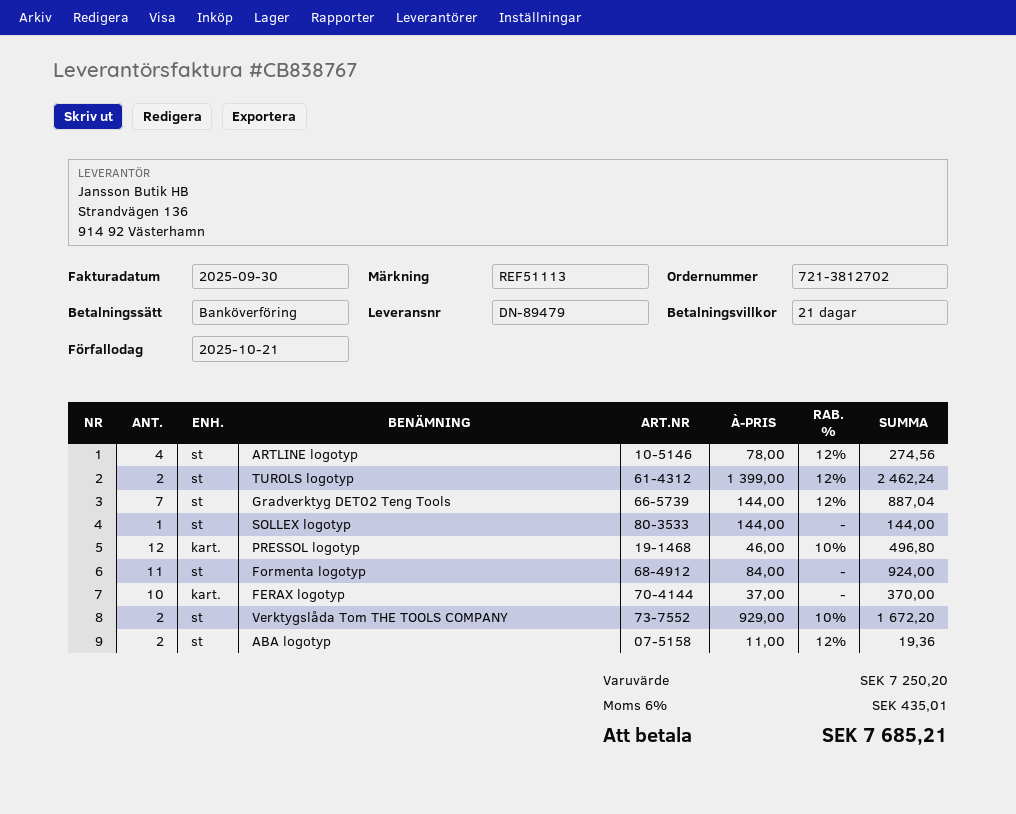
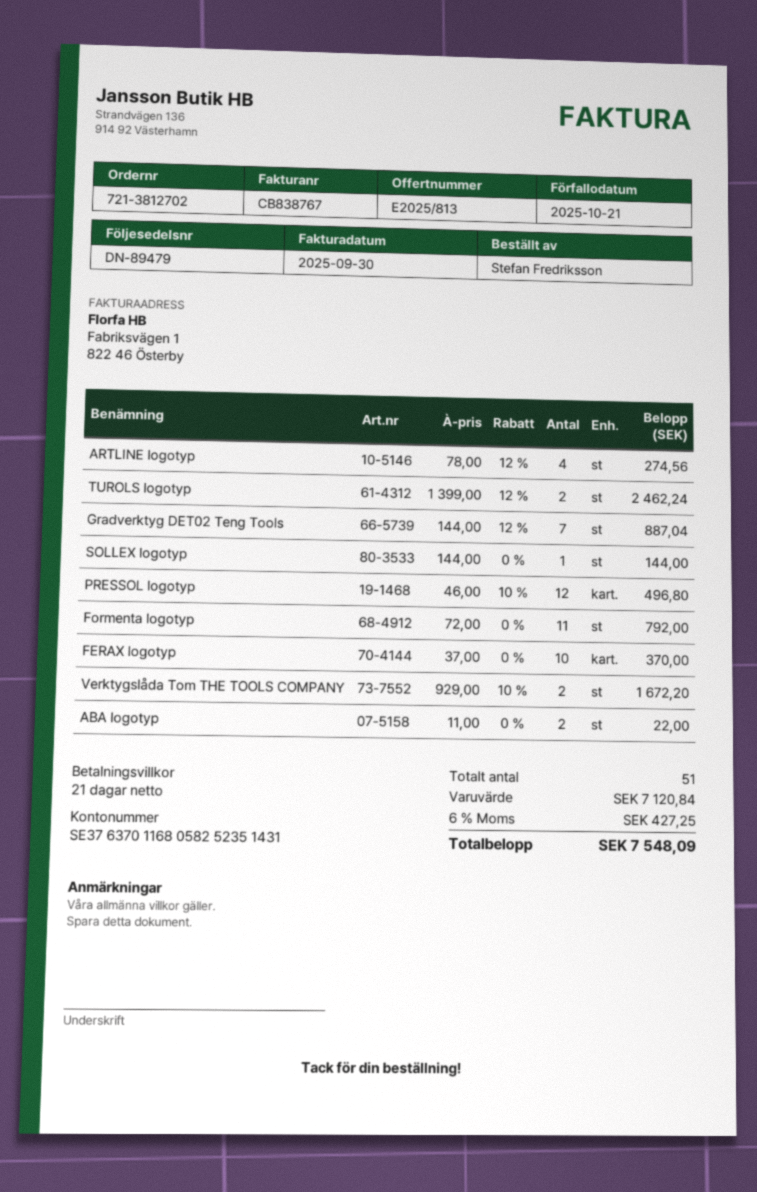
Formenta logotyp: 11 x 84.00 = 924.00 -> 11 x 72.00 = 792.00
ABA logotyp: 2 x 11.00 - 12% = 19.36 -> 2 x 11.00 = 22.00
subtotal: 7250.20 -> 7120.84
tax: 6% = 435.01 -> 6% = 427.25
total: 7685.21 -> 7548.09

—————

** Your task **
Some lines of the data may hold the word "logotyp". Say how many do, with nothing else.

** Your response **
2